Nous avons accompagné la CPCU (Compagnie parisienne de chauffage urbain) dans la transition énergétique de leur tour de bureaux à Lyon, un actif de 25 000 m² qui générait une consommation d’énergie importante. Nous nous sommes engagés sur une économie de 90 000 euros par an nécessitant 475 000 euros de travaux et avons financé ce montant, lissé sur quatre ou cinq ans, ce qui a conduit à une économie plus importante que la mensualité résultante.
Ce marché à forte croissance est-il concurrentiel ?
Nous sommes nombreux sur le marché de la transition énergétique mais nos concurrents s’inscrivent par silo et peu disposent de compétences transverses. Notre indépendance nous démarque, en outre, des fournisseurs d’énergie.
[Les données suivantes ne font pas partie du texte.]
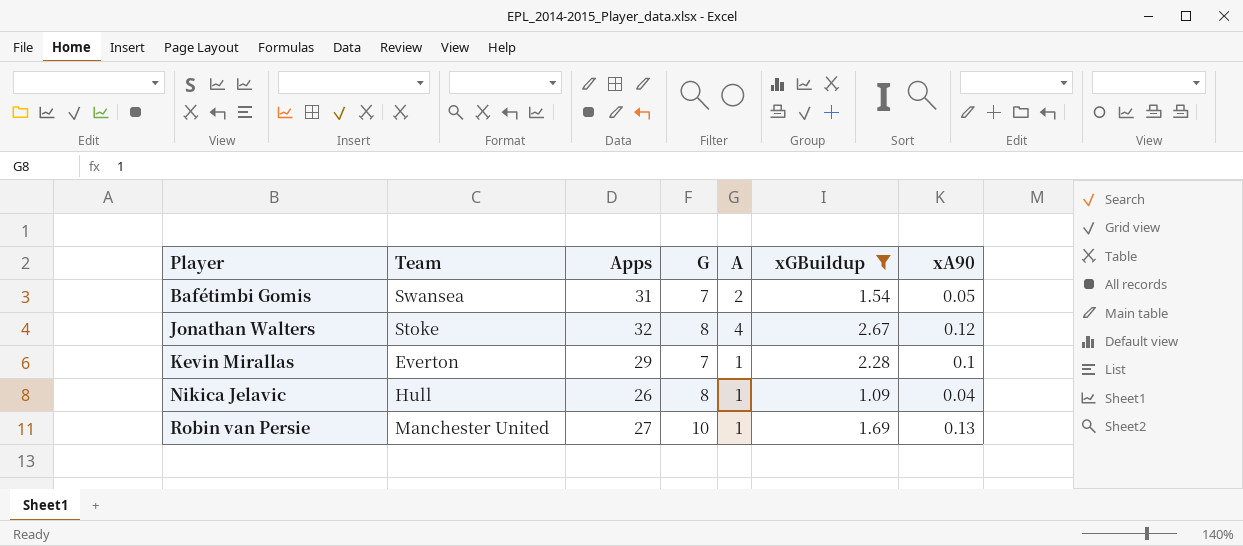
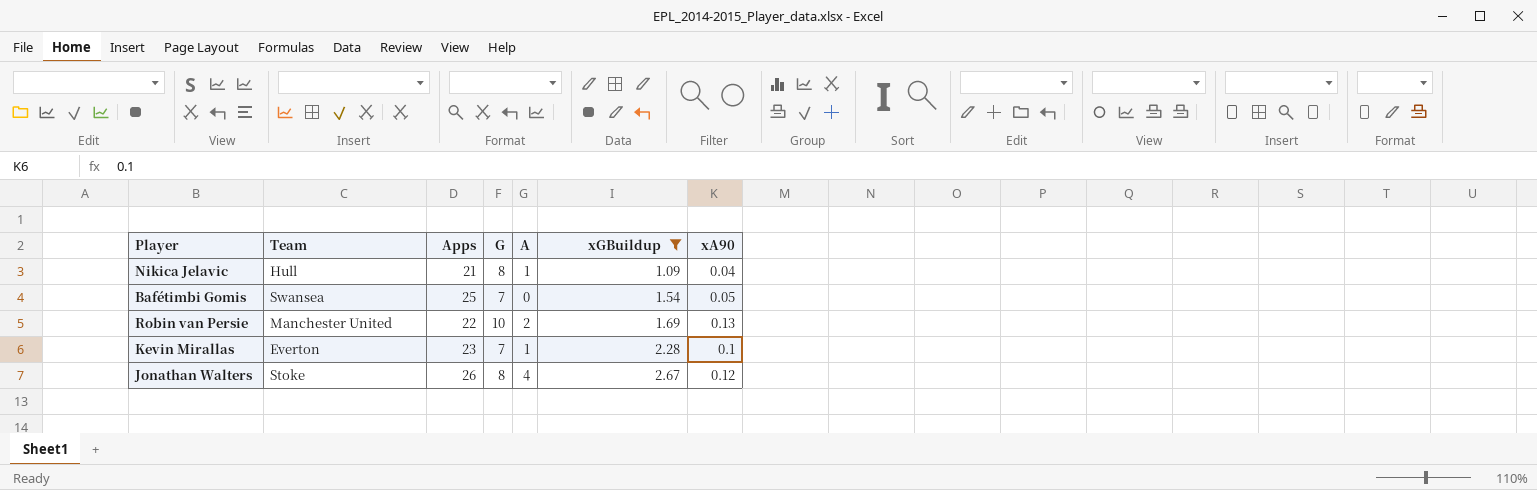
row order: Player ascending -> xGBuildup ascending
Nikica Jelavic | Apps: 26 -> 21
Bafétimbi Gomis | Apps: 31 -> 25
Bafétimbi Gomis | A: 2 -> 0
Robin van Persie | Apps: 27 -> 22
Robin van Persie | A: 1 -> 2
Kevin Mirallas | Apps: 29 -> 23
Jonathan Walters | Apps: 32 -> 26

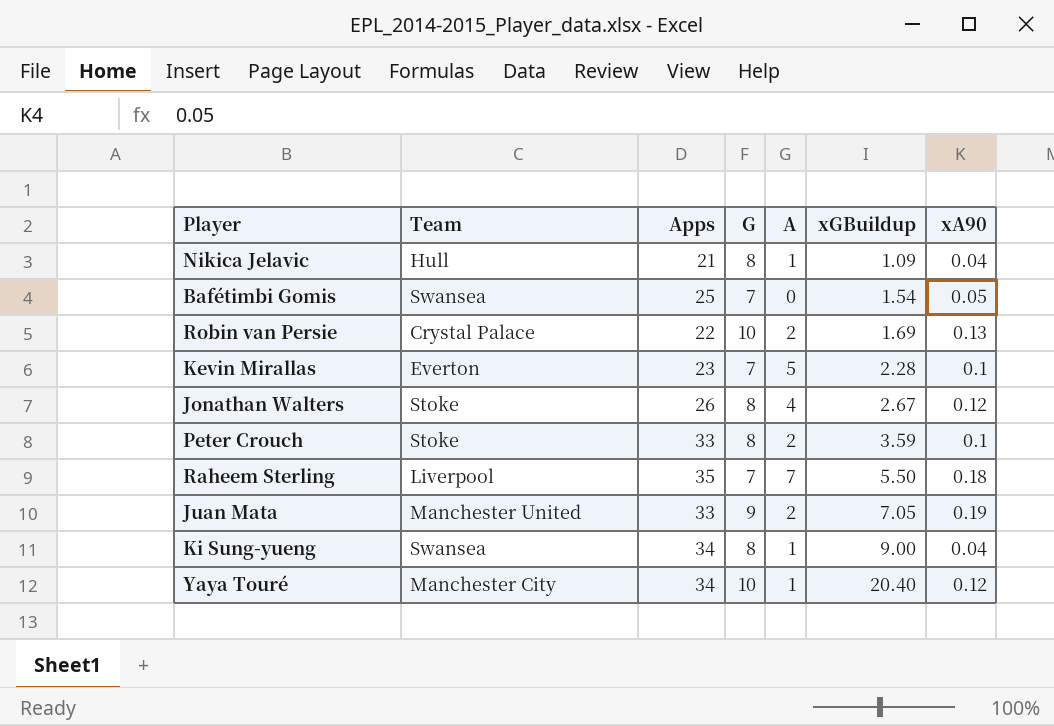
filter: xGBuildup <= 2.67 -> none
Robin van Persie | Team: Manchester United -> Crystal Palace
Kevin Mirallas | A: 1 -> 5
En définitive, on dénombre beaucoup d’acteurs mais aucun n’offre un interlocuteur unique, aucun ne se positionne comme un intégrateur de solutions à qui adresser votre besoin global en matière de rénovation énergétique. Enerlis se démarque par son indépendance vis-à-vis de tout énergéticien, équipementier ou constructeur et garantit des solutions objectives à ses clients.
"Il existe une véritable convergence entre informatique, immobilier et énergie"
Quel est l’impact du paramètre politique sur votre marché ?
La notion de réglementation paraît indispensable, on avance généralement plus vite sous la contrainte. La transition énergétique n’aura lieu que si elle est imposée, réglementée, simplifiée et soutenue financièrement. Les acteurs de l’immobilier d’entreprise, que nous accompagnons, sont au fait des récentes réglementations et se mettent au diapason, mais le plus gros gisement d’économie d’énergie se situe du côté des logements privés. Entre le syndic, le conseil syndical et les assemblées générales qui rassemblent les copropriétaires, il semble nécessaire de disposer de consignes simples et claires.
"Le succès de la loi Climat passera par sa simplification juridique et administrative"
Que pensez-vous de la loi Climat ?
Elle est essentielle et je ne peux que saluer la volonté du gouvernement sur le sujet. La prochaine étape réside dans son exécution. On a parfois le sentiment qu’une fois qu’une loi est promulguée, la mission est accomplie, mais c’est bien sa mise en application qui va se révéler déterminante. Le succès de la loi Climat passera par sa simplification juridique et administrative.
Quelles sont vos ambitions à court, moyen et long termes ?
Nous avons lancé Enerlis Solidarité, un fonds de dotation visant à lutter contre la précarité énergétique, financer les innovations en la matière, agir en faveur du climat et favoriser l’éducation. Un CFA a été créé dans ce sens, pour soutenir la formation aux métiers de la transition énergétique. Nous travaillons à l’élaboration de notre propre diplôme qui devrait se matérialiser dans quelques mois. Par ailleurs, nous poursuivons notre implantation territoriale et nous nous lançons dans l’hydrogène, pan important de la transition énergétique et du Plan France Relance, avec pour ambition de nous positionner comme un intégrateur et de fournir de l’hydrogène bas carbone. L’objectif étant de réindustrialiser les territoires et de créer de la valeur localement.
Quelle est l’empreinte d’Enerlis en France ?
Dans la mesure où nous nous engageons sur le résultat, nous sommes garants de notre offre, ce qui nécessite des compétences larges. Nous avons donc une trentaine d’ingénieurs et une vingtaine de conducteurs de travaux éparpillés dans nos douze agences nationales. Ces collaborateurs coordonnent un pool d’experts à l’échelle locale. Notre chiffre d’affaires en 2020 s’est élevé à 83 millions d’euros, ce qui représente une croissance de 62 % par rapport à 2019. Nous envisageons une progression équivalente en 2021. Selon nous, l’avenir se situe dans la rénovation énergétique doublée de l’utilisation des énergies renouvelables telles que le photovoltaïque. En cela, nos bureaux constituent une vitrine de notre savoir-faire en leur qualité de premier site en autoconsommation de l’ouest parisien : nous avons installé 200 m² de panneaux solaires sur le toit pour un gain annuel de l’ordre de 4 500 euros couplé à la réduction de notre empreinte environnementale. Une illustration de notre engagement en faveur de la transition énergétique ainsi qu’une démonstration de l’intérêt de l’autoconsommation solaire collective.